O homem anunciado e o homem esquecido
A imagem que estampa a capa de Dia de Trabalho não é apenas ilustração: é manifesto silencioso. Nela, um homem — negro, pobre, operário — senta-se, exausto, num canto improvisado, carregando no corpo os sinais de uma jornada imposta, mas não escolhida. A expressão em seu rosto é de cansaço, mas também de algo mais profundo: uma espécie de desalento que ultrapassa o físico e alcança o existencial. Ele ainda veste o capacete de operário, mesmo no que parece ser um momento de descanso. Como se o descanso fosse também vigilância. Como se a sua identidade estivesse, para sempre, moldada pela função que o sistema lhe atribuiu.
Na parede, um cartaz de cinema anuncia o filme italiano Um homem a respeitar — ironia cortante. A propaganda da indústria cultural contrasta violentamente com a presença concreta do trabalhador real. Ali, o título do filme não serve como homenagem, mas como contraponto: aquele homem, ali sentado, é um homem que o sistema não aprendeu a respeitar. A promessa de dignidade esbarrou na vida crua dos invisíveis.

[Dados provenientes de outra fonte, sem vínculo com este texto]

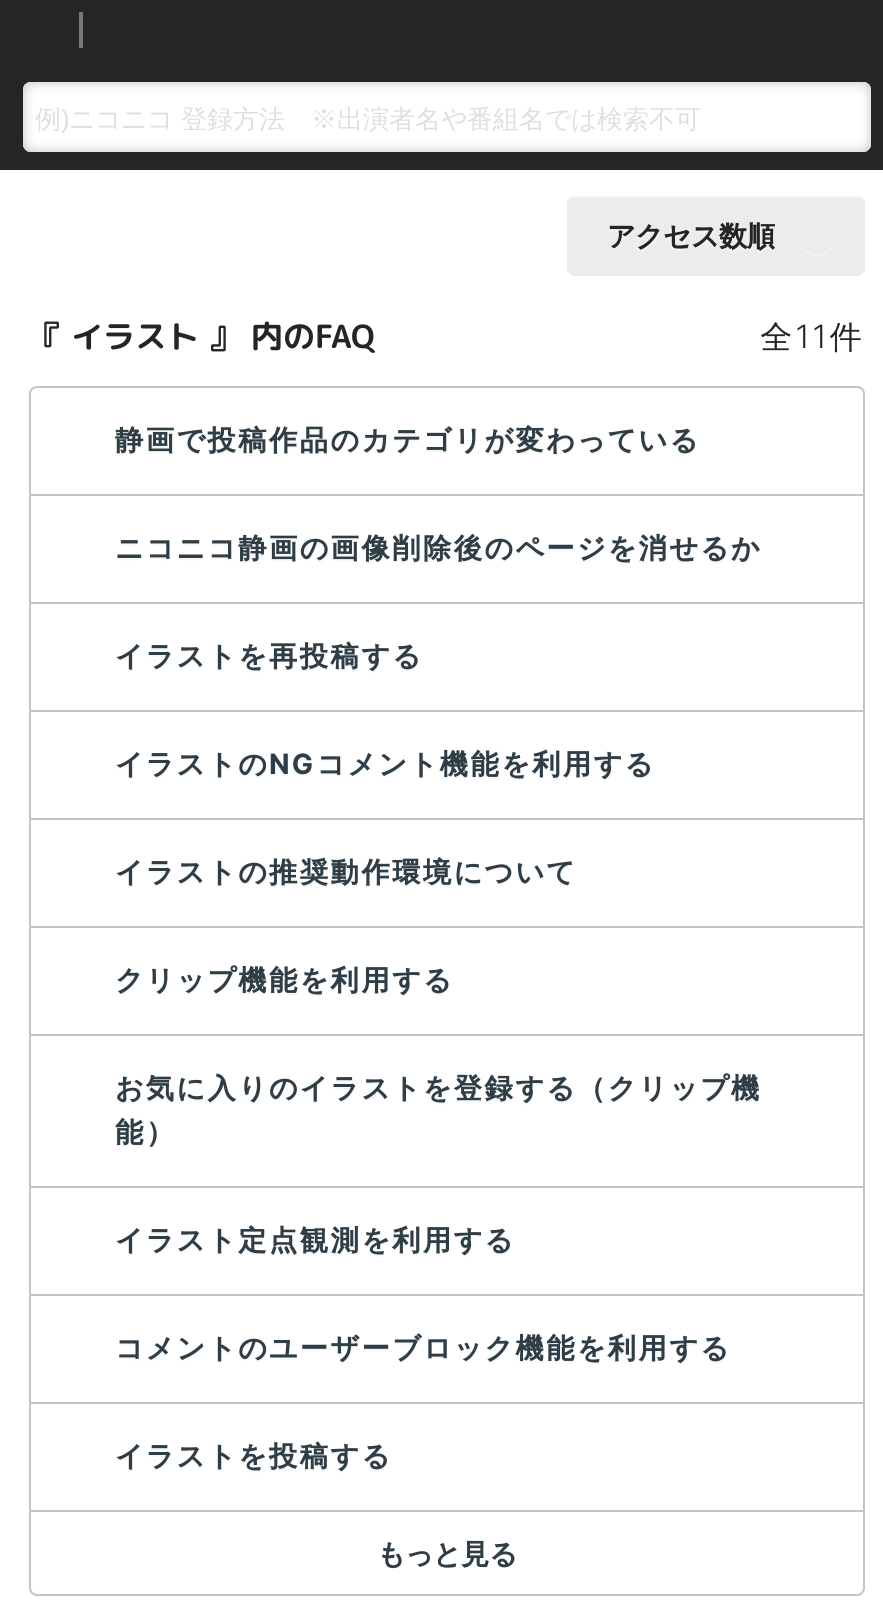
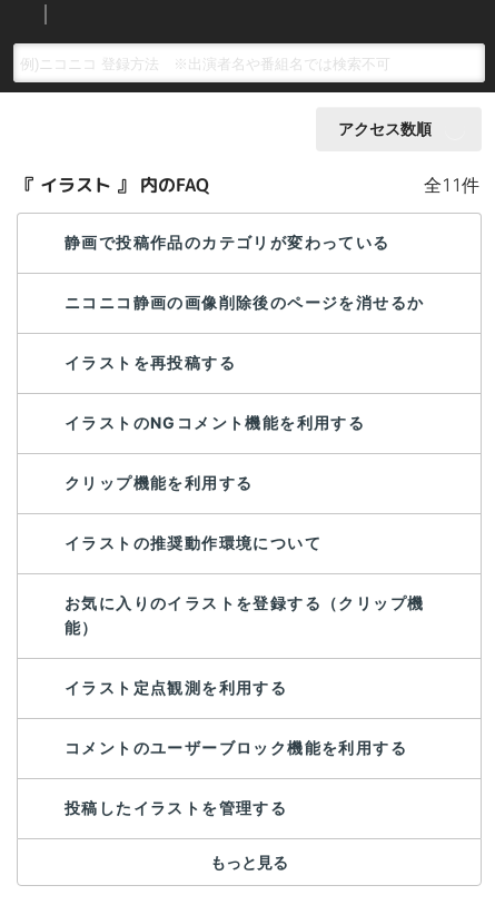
moved [115,854,577,888] -> [65,533,321,552]: イラストの推奨動作環境について
moved [115,962,454,996] -> [65,473,253,492]: クリップ機能を利用する
[115,1438,392,1472] イラストを投稿する -> [65,798,287,817] 投稿したイラストを管理する

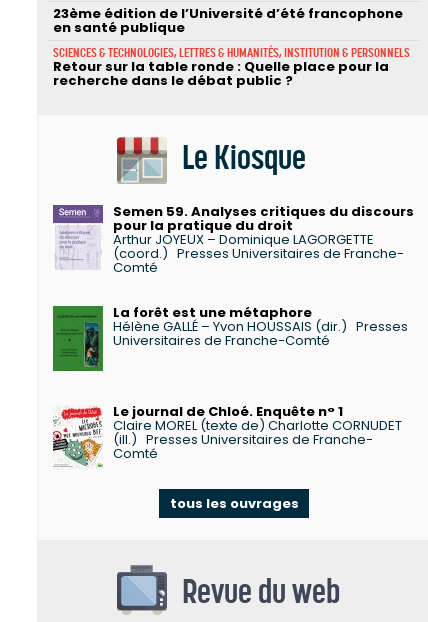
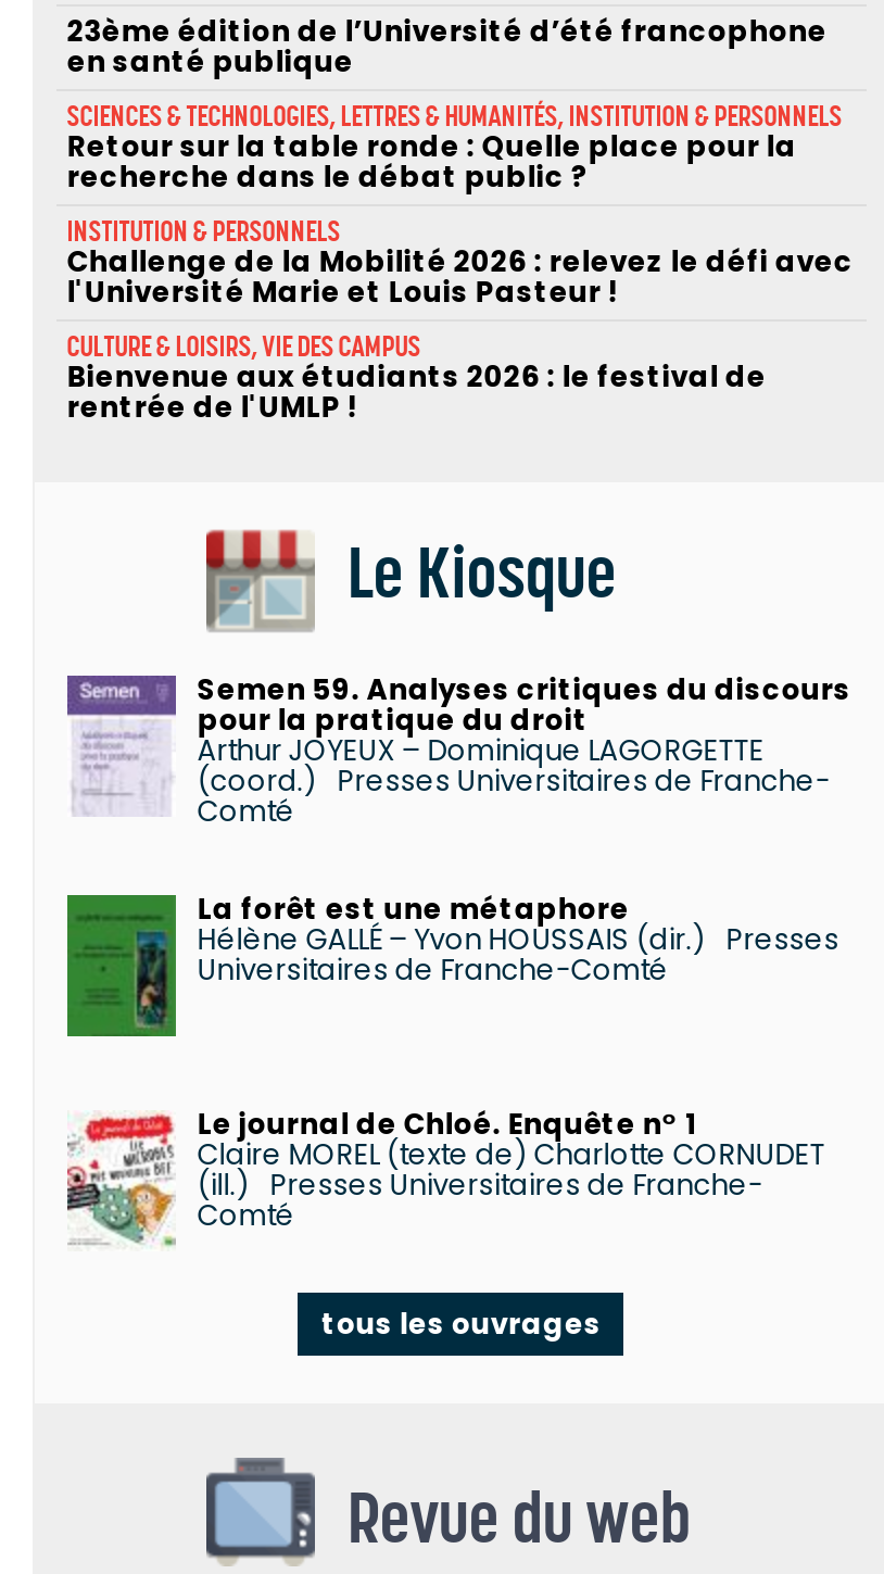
none -> [67,214,853,427] INSTITUTION & PERSONNELS | Challenge de la Mobilité 2026 : relevez le défi avec | l'Université Marie et Louis Pasteur ! | CULTURE & LOISIRS, VIE DES CAMPUS | Bienvenue aux étudiants 2026 : le festival de | rentrée de l'UMLP !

O título do livro, Dia de Trabalho, aparece não como simples marcador de tempo, mas como denúncia: todo dia é dia de trabalho para quem nunca teve escolha. Cada jornada é uma repetição da lógica que exaure corpos e suprime sonhos. A poesia contida no livro, ao contrário do cartaz, não embeleza o mundo: ela o fere, o expõe, o interroga. É uma poesia engajada, de denúncia e solidariedade, que encontra sua verdade na imagem desse operário, cujo corpo é, por si só, uma página de luta.